Urvi Devungi, główny ekonomista ośrodka mieszkaniowego Zillow, twierdzi, że wraz ze wzrostem płac w budowie jest coraz więcej nowych domów, a czynsze i ceny domów rosną wolniej – twierdzi, że widzi zmniejszanie się wyzwań związanych z przystępnością cenową – choć nie przed listopadowymi wyborami.
„To działa samo w sobie” – mówi. „Oczywiście przed nami jeszcze długa droga, ale widzimy pewną poprawę i myślę, że zobaczymy jeszcze większą poprawę”.
Istnieje jednak bardziej ponury punkt widzenia.
W miarę wzrostu bezdomności ceny wynajmu mogą okazać się bardziej odporne, niż oczekiwano, utrzymując inflację na wysokim poziomie.
Jeżeli stopy procentowe kredytów hipotecznych nie spadną znacząco, stopniowa zmiana kosztów kredytu może działać jako długoterminowe ograniczenie podaży, w wyniku wycofywania się firm budowlanych, a właściciele domów, którzy gwarantowali kredyty hipoteczne przy niższych stopach procentowych, powstrzymują się od zmian.
Brayden z Florydy nie widzi łatwego rozwiązania ze strony Fed, który, jego zdaniem, pomógł ukształtować obecny kryzys, umożliwiając utrzymanie stóp procentowych na niezwykle niskim poziomie przez dekadę po kryzysie finansowym w 2008 roku.

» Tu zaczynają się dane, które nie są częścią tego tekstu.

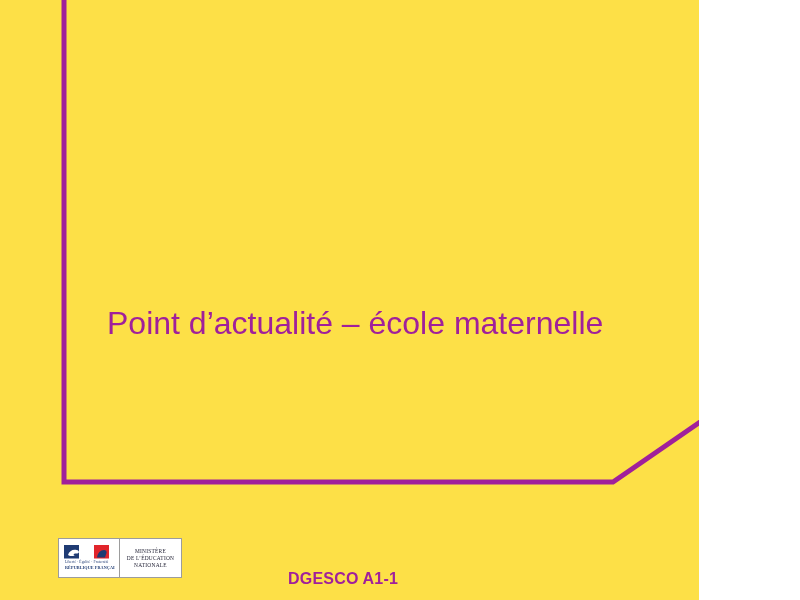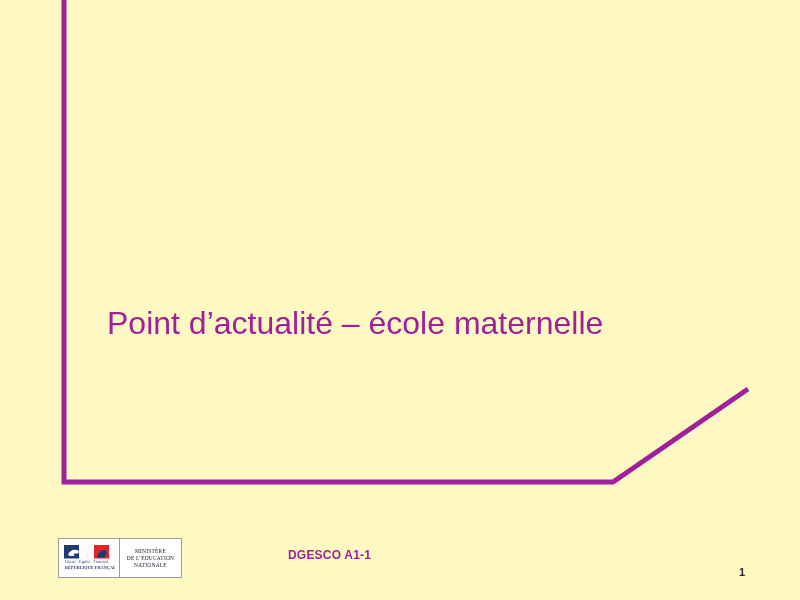--- a/index.html
+++ b/index.html
@@ -14,10 +14,11 @@
 
   #slide {
     position: relative;
-    width: 800px;
+    width: 668px;
     height: 600px;
-    background: #fef9c3;
+    background: #fde047;
     overflow: hidden;
+    padding-left: 31px;
   }
 
   

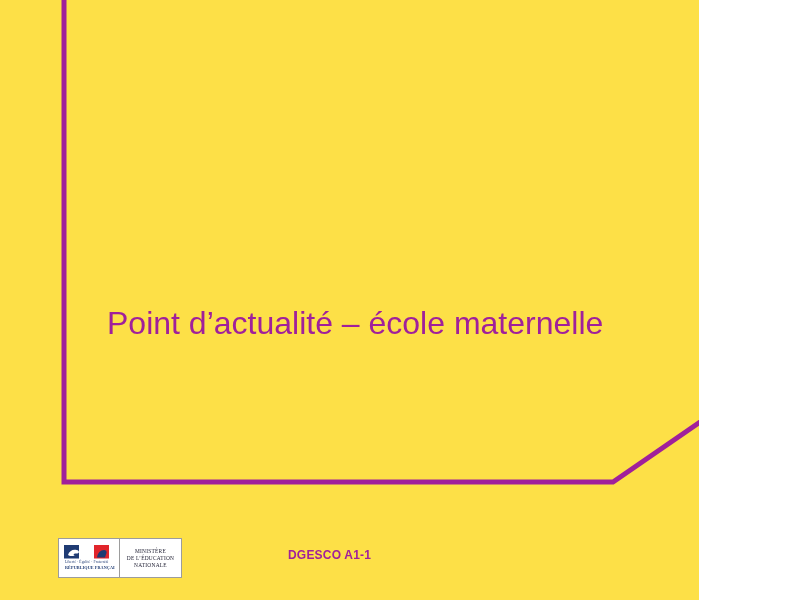--- a/index.html
+++ b/index.html
@@ -87,10 +87,10 @@
   #service-id {
     position: absolute;
     left: 288px;
-    top: 548px;
+    top: 570px;
     color: #A0209B;
     font-family: "Liberation Sans", sans-serif;
-    font-size: 12px;
+    font-size: 16px;
     font-weight: bold;
     letter-spacing: 0.2px;
     white-space: nowrap;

„Bez względu na to, co się stanie – czy podniosą, obniżą, czy utrzymają – mam wrażenie, że następna dekada prawdopodobnie będzie trudna, niezależnie od tego, co stanie się dla większości ludzi” – mówi.
„Amatorski przedsiębiorca. Profesjonalny ekspert od internetu. Człowiek zombie. Nieuleczalny badacz popkultury”.